**What the task asks**
Without the pictures, restate all of the data below word for word.

---------- Given entries

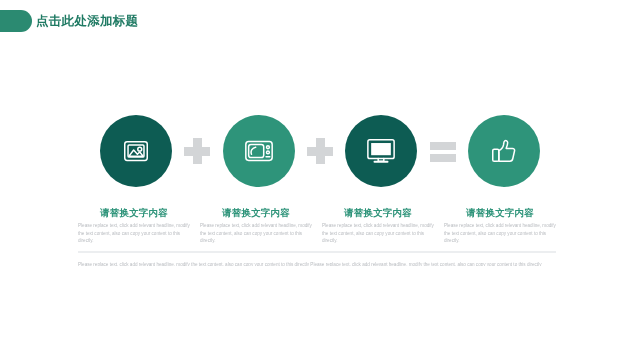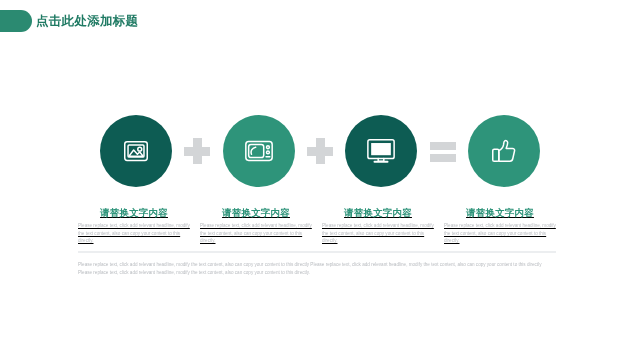--- a/index.html
+++ b/index.html
@@ -6,21 +6,21 @@
     margin: 0;
     padding: 0;
     background: #ffffff;
   }
   body {
     font-family: "Liberation Sans", "DejaVu Sans", sans-serif;
   }
   #slide {
     position: relative;
     width: 635px;
-    height: 361px;
+    height: 266px;
     background: #ffffff;
     overflow: hidden;
   }
 
   
   .title-pill {
     position: absolute;
     left: -14px;
     top: 10px;
     width: 46px;
@@ -90,21 +90,20 @@
   }
 
   
   .captions {
     position: absolute;
     left: 78px;
     top: 206px;
     width: 478px;
     display: flex;
     justify-content: space-between;
-    text-decoration: underline;
   }
   .caption-col {
     width: 112px;
   }
   .caption-head {
     font-size: 9.5px;
     font-weight: bold;
     color: #2e947a;
     text-align: center;
     line-height: 13px;

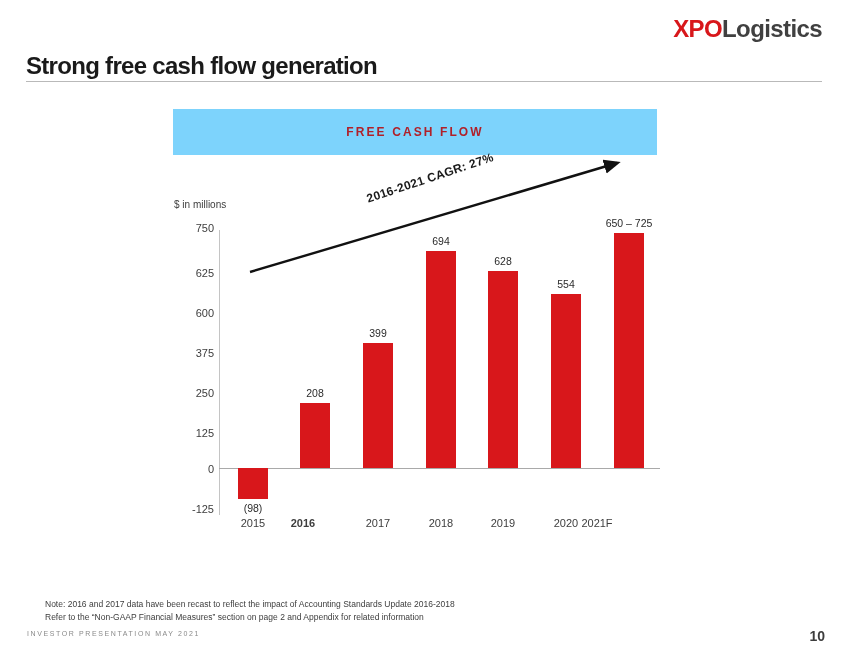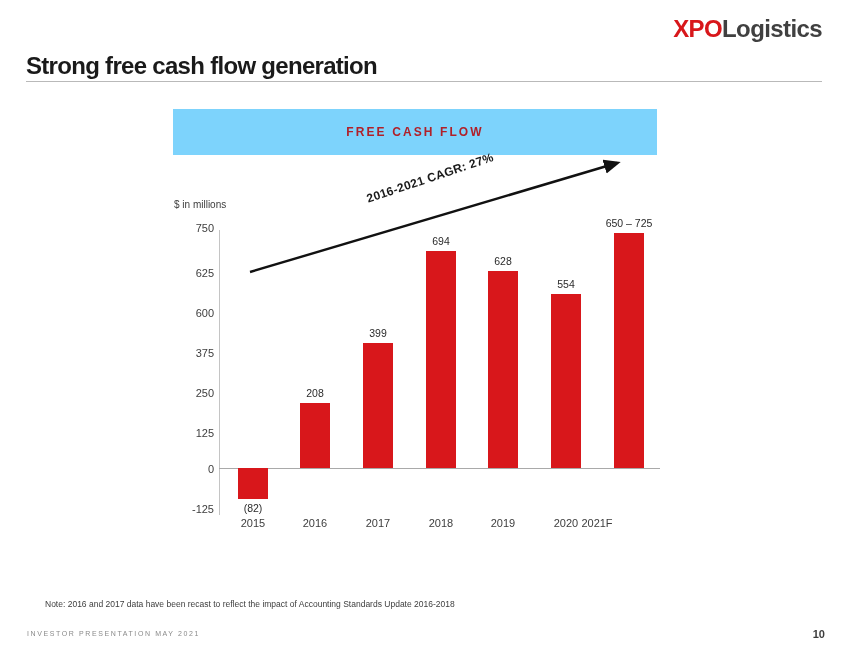--- a/index.html
+++ b/index.html
@@ -170,21 +170,21 @@
     top: 630px;
     font-size: 7px;
     color: #8a8a8a;
     letter-spacing: 1.6px;
     white-space: nowrap;
   }
   .page-number {
     position: absolute;
     right: 25px;
     top: 628px;
-    font-size: 11px;
+    font-size: 14px;
     font-weight: bold;
     color: #3d3d3d;
   }
 </style>
 </head>
 <body>
 
 <div class="logo">
   <span class="xpo">XPO</span><span class="logistics">Logistics</span>
 </div>
@@ -213,46 +213,47 @@
   <div class="zero-line"></div>
 
   <div class="bar" style="left:238px; top:468px; width:30px; height:31px;"></div>
   <div class="bar" style="left:300px; top:403px; width:30px; height:65px;"></div>
   <div class="bar" style="left:363px; top:343px; width:30px; height:125px;"></div>
   <div class="bar" style="left:426px; top:251px; width:30px; height:217px;"></div>
   <div class="bar" style="left:488px; top:271px; width:30px; height:197px;"></div>
   <div class="bar" style="left:551px; top:294px; width:30px; height:174px;"></div>
   <div class="bar" style="left:614px; top:233px; width:30px; height:235px;"></div>
 
-  <div class="bar-label" style="left:223px; top:503px; width:60px;">(82)</div>
+  <div class="bar-label" style="left:223px; top:503px; width:60px;">(98)</div>
   <div class="bar-label" style="left:285px; top:388px; width:60px;">208</div>
   <div class="bar-label" style="left:348px; top:328px; width:60px;">399</div>
   <div class="bar-label" style="left:411px; top:236px; width:60px;">694</div>
   <div class="bar-label" style="left:473px; top:256px; width:60px;">628</div>
   <div class="bar-label" style="left:536px; top:279px; width:60px;">554</div>
   <div class="bar-label" style="left:589px; top:218px; width:80px;text-align:center;">650 – 725</div>
 
   <div class="x-tick" style="left:223px; width:60px;">2015</div>
-  <div class="x-tick" style="left:285px; width:60px;">2016</div>
+  <div class="x-tick" style="left:273px; width:60px;font-weight:bold;">2016</div>
   <div class="x-tick" style="left:348px; width:60px;">2017</div>
   <div class="x-tick" style="left:411px; width:60px;">2018</div>
   <div class="x-tick" style="left:473px; width:60px;">2019</div>
   <div class="x-tick" style="left:536px; width:60px;">2020</div>
   <div class="x-tick" style="left:567px; width:60px;">2021F</div>
 
   <svg class="cagr-svg" viewBox="0 0 850 657">
     <defs>
       <marker id="arrowhead" markerWidth="7" markerHeight="7" refX="5.4" refY="3" orient="auto">
         <polygon points="0 0, 7 3, 0 6" fill="#111111"></polygon>
       </marker>
     </defs>
     <line x1="250" y1="272" x2="617" y2="163" stroke="#111111" stroke-width="2.4" marker-end="url(#arrowhead)"></line>
   </svg>
 
   <div class="cagr-text">2016-2021  CAGR:  27%</div>
 </div>
 
 <div class="footnotes">
   <div class="footnote-line">Note:  2016 and 2017 data have been recast to reflect the impact  of Accounting Standards Update 2016-2018</div>
+  <div class="footnote-line">Refer to the “Non-GAAP Financial Measures” section on page 2 and Appendix for related information</div>
 </div>
 
 <div class="footer-meta">INVESTOR PRESENTATION  MAY 2021</div>
 <div class="page-number">10</div>
 
 </body></html>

--------------------

**Exercise output**
--- a/index.html
+++ b/index.html
@@ -6,21 +6,21 @@
     margin: 0;
     padding: 0;
     background: #ffffff;
   }
   body {
     font-family: "Liberation Sans", "DejaVu Sans", sans-serif;
   }
   #slide {
     position: relative;
     width: 635px;
-    height: 361px;
+    height: 266px;
     background: #ffffff;
     overflow: hidden;
   }
 
   
   .title-pill {
     position: absolute;
     left: -14px;
     top: 10px;
     width: 46px;
@@ -90,21 +90,20 @@
   }
 
   
   .captions {
     position: absolute;
     left: 78px;
     top: 206px;
     width: 478px;
     display: flex;
     justify-content: space-between;
-    text-decoration: underline;
   }
   .caption-col {
     width: 112px;
   }
   .caption-head {
     font-size: 9.5px;
     font-weight: bold;
     color: #2e947a;
     text-align: center;
     line-height: 13px;

--- a/index.html
+++ b/index.html
@@ -170,21 +170,21 @@
     top: 630px;
     font-size: 7px;
     color: #8a8a8a;
     letter-spacing: 1.6px;
     white-space: nowrap;
   }
   .page-number {
     position: absolute;
     right: 25px;
     top: 628px;
-    font-size: 11px;
+    font-size: 14px;
     font-weight: bold;
     color: #3d3d3d;
   }
 </style>
 </head>
 <body>
 
 <div class="logo">
   <span class="xpo">XPO</span><span class="logistics">Logistics</span>
 </div>
@@ -213,46 +213,47 @@
   <div class="zero-line"></div>
 
   <div class="bar" style="left:238px; top:468px; width:30px; height:31px;"></div>
   <div class="bar" style="left:300px; top:403px; width:30px; height:65px;"></div>
   <div class="bar" style="left:363px; top:343px; width:30px; height:125px;"></div>
   <div class="bar" style="left:426px; top:251px; width:30px; height:217px;"></div>
   <div class="bar" style="left:488px; top:271px; width:30px; height:197px;"></div>
   <div class="bar" style="left:551px; top:294px; width:30px; height:174px;"></div>
   <div class="bar" style="left:614px; top:233px; width:30px; height:235px;"></div>
 
-  <div class="bar-label" style="left:223px; top:503px; width:60px;">(82)</div>
+  <div class="bar-label" style="left:223px; top:503px; width:60px;">(98)</div>
   <div class="bar-label" style="left:285px; top:388px; width:60px;">208</div>
   <div class="bar-label" style="left:348px; top:328px; width:60px;">399</div>
   <div class="bar-label" style="left:411px; top:236px; width:60px;">694</div>
   <div class="bar-label" style="left:473px; top:256px; width:60px;">628</div>
   <div class="bar-label" style="left:536px; top:279px; width:60px;">554</div>
   <div class="bar-label" style="left:589px; top:218px; width:80px;text-align:center;">650 – 725</div>
 
   <div class="x-tick" style="left:223px; width:60px;">2015</div>
-  <div class="x-tick" style="left:285px; width:60px;">2016</div>
+  <div class="x-tick" style="left:273px; width:60px;font-weight:bold;">2016</div>
   <div class="x-tick" style="left:348px; width:60px;">2017</div>
   <div class="x-tick" style="left:411px; width:60px;">2018</div>
   <div class="x-tick" style="left:473px; width:60px;">2019</div>
   <div class="x-tick" style="left:536px; width:60px;">2020</div>
   <div class="x-tick" style="left:567px; width:60px;">2021F</div>
 
   <svg class="cagr-svg" viewBox="0 0 850 657">
     <defs>
       <marker id="arrowhead" markerWidth="7" markerHeight="7" refX="5.4" refY="3" orient="auto">
         <polygon points="0 0, 7 3, 0 6" fill="#111111"></polygon>
       </marker>
     </defs>
     <line x1="250" y1="272" x2="617" y2="163" stroke="#111111" stroke-width="2.4" marker-end="url(#arrowhead)"></line>
   </svg>
 
   <div class="cagr-text">2016-2021  CAGR:  27%</div>
 </div>
 
 <div class="footnotes">
   <div class="footnote-line">Note:  2016 and 2017 data have been recast to reflect the impact  of Accounting Standards Update 2016-2018</div>
+  <div class="footnote-line">Refer to the “Non-GAAP Financial Measures” section on page 2 and Appendix for related information</div>
 </div>
 
 <div class="footer-meta">INVESTOR PRESENTATION  MAY 2021</div>
 <div class="page-number">10</div>
 
 </body></html>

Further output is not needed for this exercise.